The initial threat, nonetheless, undermined the man, the new Police Service of Northern Ireland, and the countering of the Ombudsman's report. When you're in command of men and women whose lives may depend on your judgment, you get no free pass for the day you're tired and emotional. The test of command is how a man comports himself under extreme pressure, not how he performs when things are motoring smoothly. Not since Alexander Haig claimed to be completely in control of America (when he demonstrably wasn't) has someone in such a prestigious and pivotal position so spectacularly lost his marbles.
He did not, however, find himself without friends. Peter Mandelson, a latter-day marine, came to Flanagan's support, giving new life to the old saying that with friends like him, you don't need enemies. "If the Chief Constable was human, he would be at the end of his tether. But I know he is stronger and tougher than that," Mandelson said.
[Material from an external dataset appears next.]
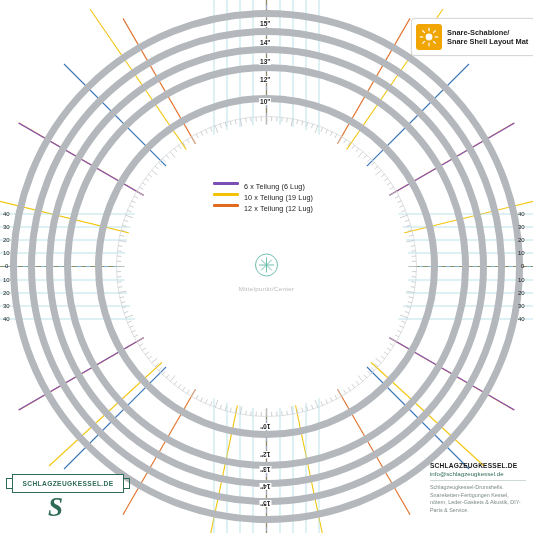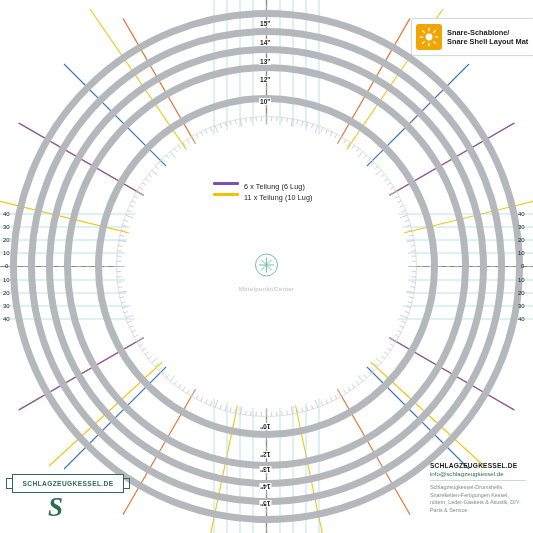"11 x Teilung (10 Lug)" span.lbl { text: 11 x Teilung (10 -> 10 x Teilung (19 }
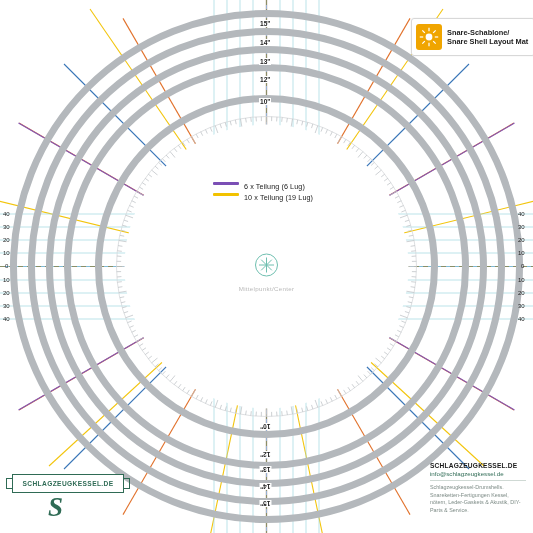"12 x Teilung (12 Lug)" div.row { html: none -> <div> <span></span> <span>12 x Teilung (12 Lug)</span> </div> }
This incoherent support suggested:
a) the Chief Constable was something other than human, and
b) wasn't at the end of his tether.
Now, whatever about the humanity, threatening to end your life publicly is as near to the end of a tether as most of us ever get. By way of assisting Ronnie Flanagan to retreat from the end of his personal tether, the former Northern Secretary then weighed in with classic Mandy slithery non-specific spin. The report may have damaged O'Loan's credibility, he opined, since it came over as "slightly vindictive". He quoted no quotes, provided no evidence. Just delivered broad-brush, impressionistic smear. Mo Mowlam would recognise the style.
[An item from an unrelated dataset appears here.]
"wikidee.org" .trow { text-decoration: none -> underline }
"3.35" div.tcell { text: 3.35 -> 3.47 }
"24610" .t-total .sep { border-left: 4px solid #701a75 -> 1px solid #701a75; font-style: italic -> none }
If O'Loan's report fails to understand the nature of Special Branch policing, contains inaccuracies or is made up of "sweeping generalisations", as has been suggested, Flanagan was perfectly placed to list and scotch each inaccuracy or generalisation. He had the time to do that, since O'Loan gave him a copy of the report in advance of presenting it to the relatives of the Omagh dead, the group she believed should know what was in it before it was released to the media. The advance provision of the document would have allowed him to prepare a considered response, explain the apparent decision not to respond to a tip-off about the bombing before it happened, and justify actions taken, or not taken, by the RUC in the aftermath of the worst atrocity experienced in Northern Ireland. Such a considered, evidence-based response would have been the dignified option and might have protected the reputation of the Chief Constable and his force at a difficult time.
Instead, Ronnie Flanagan did a Grand Old Duke of York, marching up to the possibility of public hara-kiri and then talking his way back down from it.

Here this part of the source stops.